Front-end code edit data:
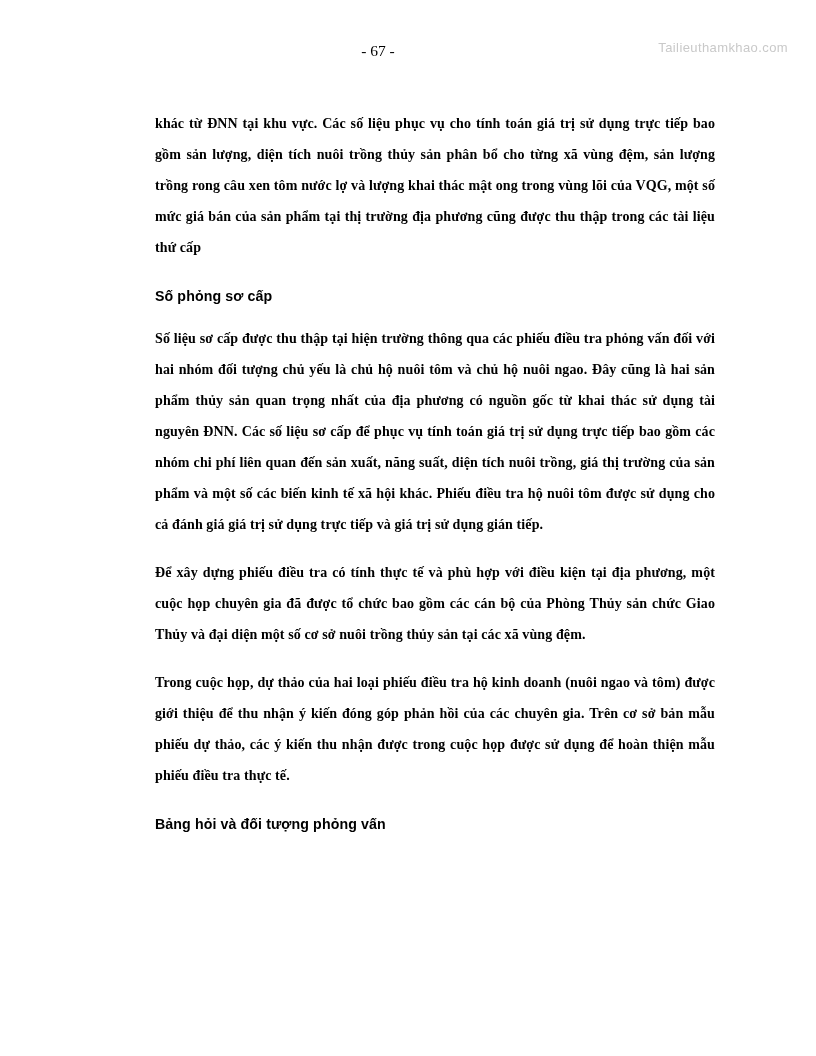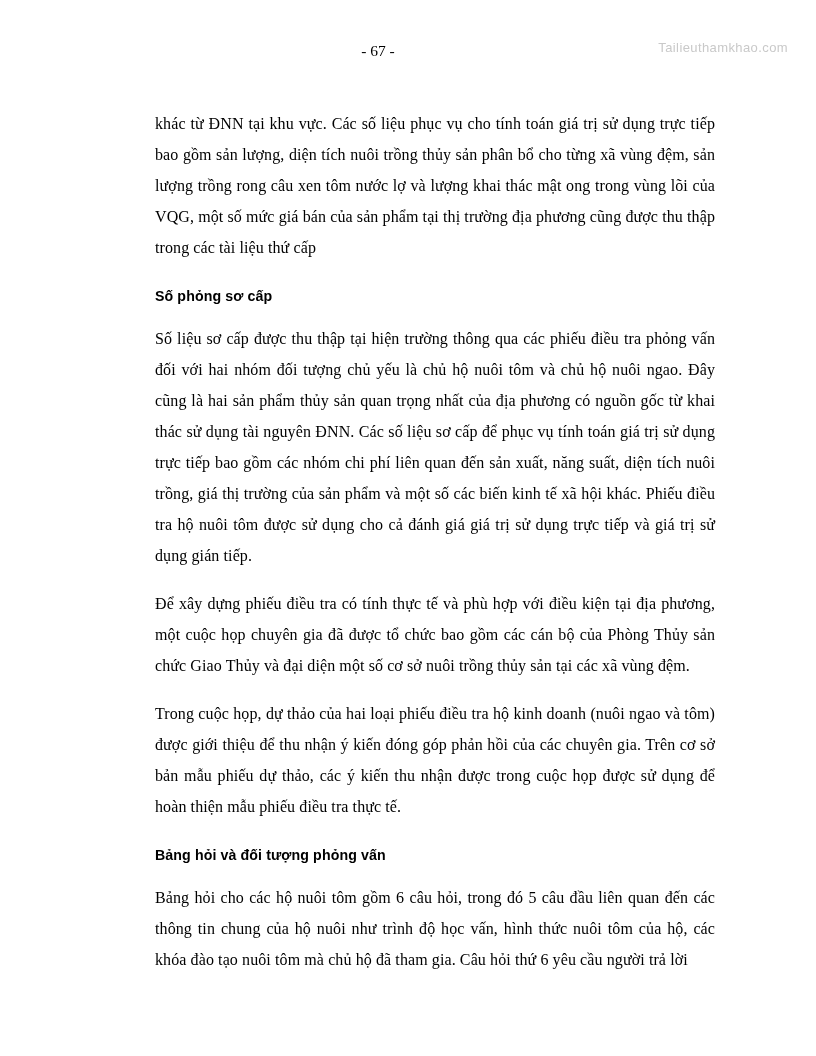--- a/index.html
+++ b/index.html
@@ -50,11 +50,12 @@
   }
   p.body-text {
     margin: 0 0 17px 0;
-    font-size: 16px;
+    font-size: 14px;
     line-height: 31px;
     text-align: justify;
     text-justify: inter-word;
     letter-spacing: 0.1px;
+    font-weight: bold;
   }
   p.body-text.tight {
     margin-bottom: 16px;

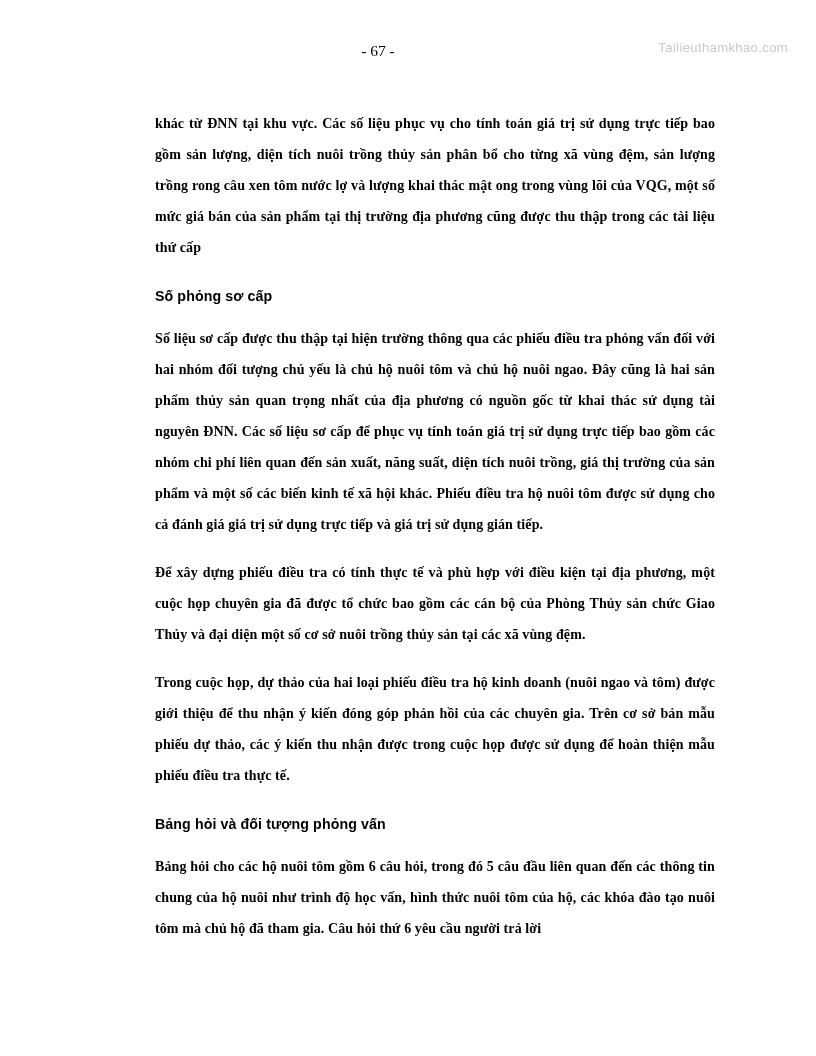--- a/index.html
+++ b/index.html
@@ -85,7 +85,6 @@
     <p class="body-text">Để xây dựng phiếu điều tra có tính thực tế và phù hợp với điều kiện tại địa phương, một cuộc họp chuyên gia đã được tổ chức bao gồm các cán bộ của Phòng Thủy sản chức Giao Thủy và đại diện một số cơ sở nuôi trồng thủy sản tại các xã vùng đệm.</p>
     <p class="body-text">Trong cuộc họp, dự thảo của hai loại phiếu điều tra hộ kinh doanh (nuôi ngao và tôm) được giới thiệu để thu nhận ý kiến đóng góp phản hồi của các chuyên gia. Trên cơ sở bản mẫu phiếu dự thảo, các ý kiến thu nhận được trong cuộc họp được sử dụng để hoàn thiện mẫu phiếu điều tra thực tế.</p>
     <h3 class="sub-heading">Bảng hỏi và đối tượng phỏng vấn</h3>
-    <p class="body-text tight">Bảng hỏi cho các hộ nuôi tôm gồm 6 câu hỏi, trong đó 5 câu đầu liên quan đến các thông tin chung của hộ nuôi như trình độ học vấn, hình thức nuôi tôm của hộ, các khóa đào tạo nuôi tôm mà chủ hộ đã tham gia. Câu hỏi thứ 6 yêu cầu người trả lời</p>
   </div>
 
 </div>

* * *

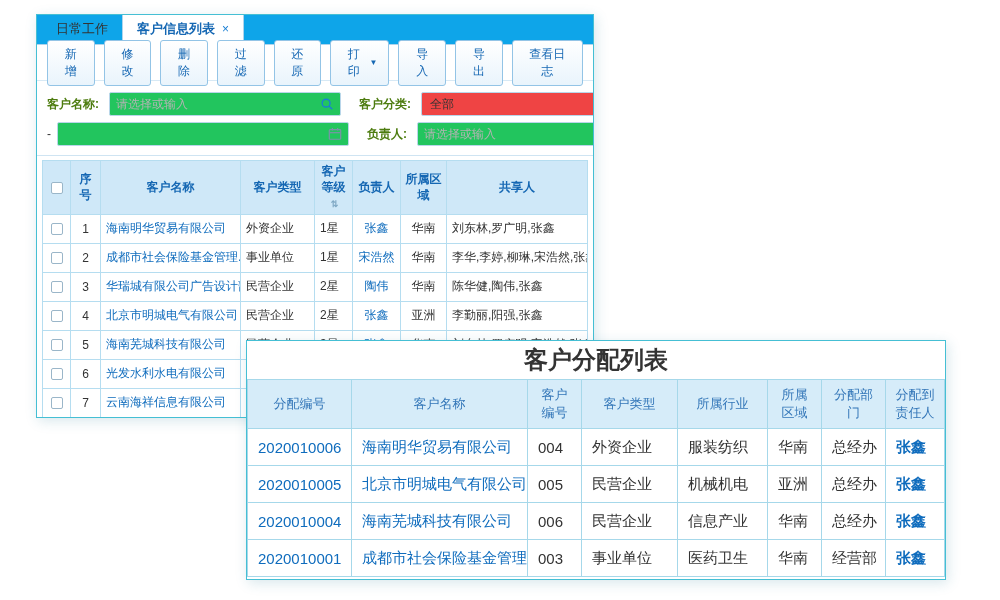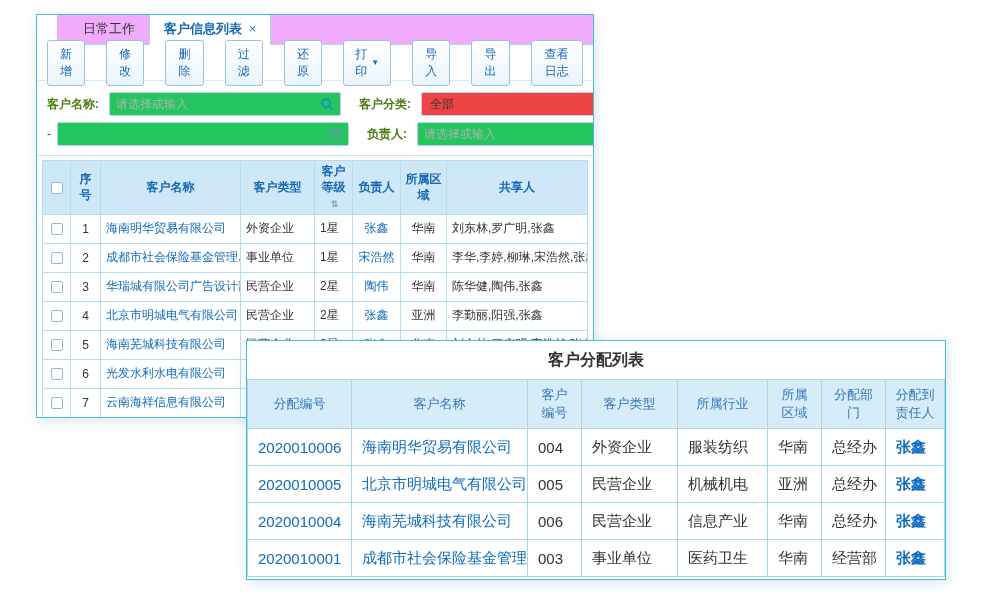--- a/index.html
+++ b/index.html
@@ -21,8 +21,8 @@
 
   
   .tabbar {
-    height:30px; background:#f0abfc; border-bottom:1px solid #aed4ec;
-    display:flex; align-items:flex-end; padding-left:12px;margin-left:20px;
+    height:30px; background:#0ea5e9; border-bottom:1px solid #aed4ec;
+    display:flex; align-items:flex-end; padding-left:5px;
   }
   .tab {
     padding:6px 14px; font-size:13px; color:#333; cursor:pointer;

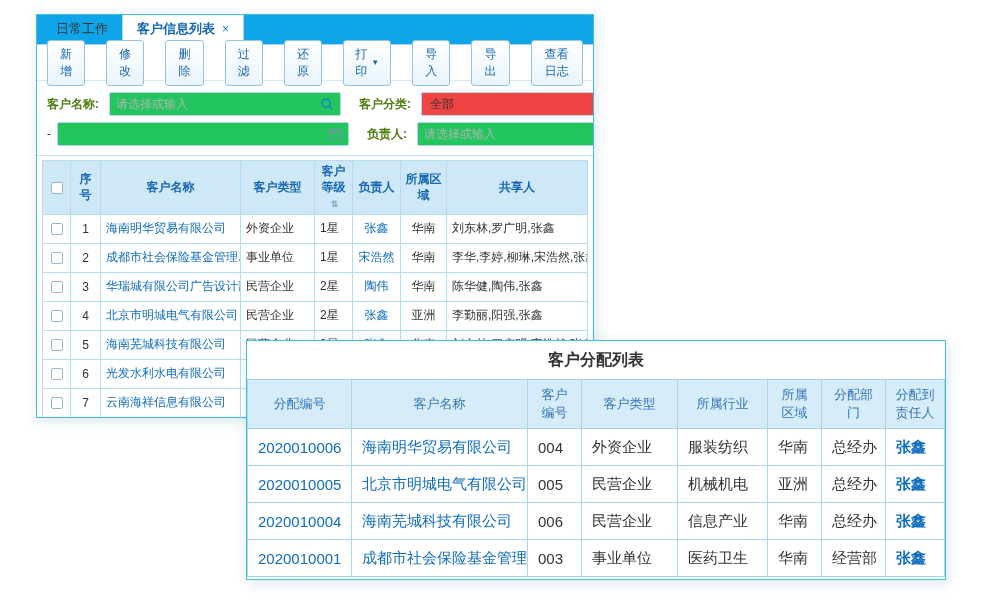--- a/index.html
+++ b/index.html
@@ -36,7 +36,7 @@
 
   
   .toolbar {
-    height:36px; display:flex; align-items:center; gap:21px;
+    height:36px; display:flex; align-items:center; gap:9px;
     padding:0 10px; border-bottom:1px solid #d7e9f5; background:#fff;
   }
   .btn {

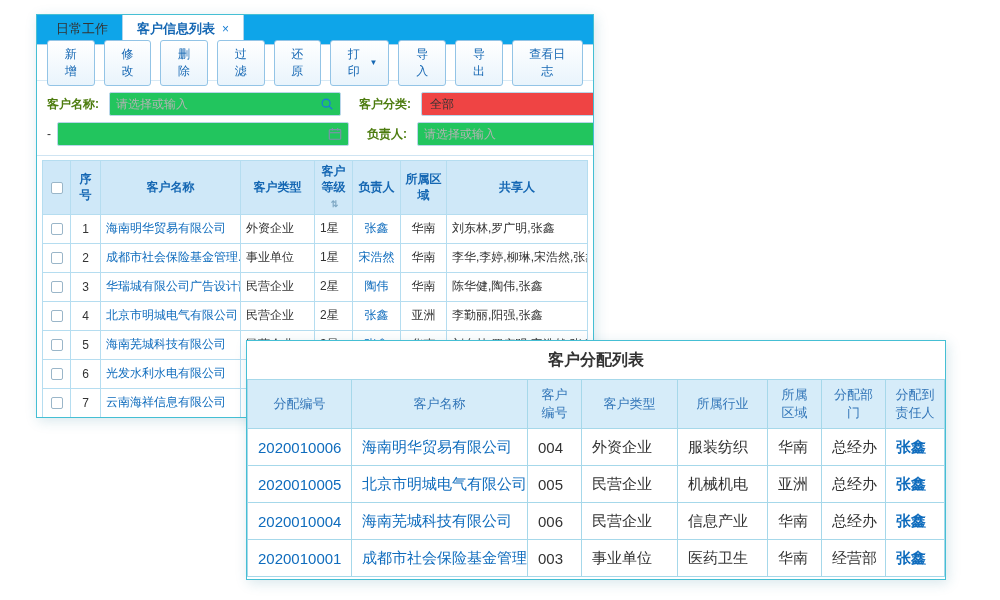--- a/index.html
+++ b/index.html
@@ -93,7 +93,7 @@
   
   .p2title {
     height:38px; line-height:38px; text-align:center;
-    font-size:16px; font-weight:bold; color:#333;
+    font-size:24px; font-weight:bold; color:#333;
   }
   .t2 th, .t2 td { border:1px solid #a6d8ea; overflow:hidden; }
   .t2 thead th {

■ WORK INSTRUCTION: From the records above, determine how many lines hold "height" and give only that number.

■ WRITTEN REPLY: 6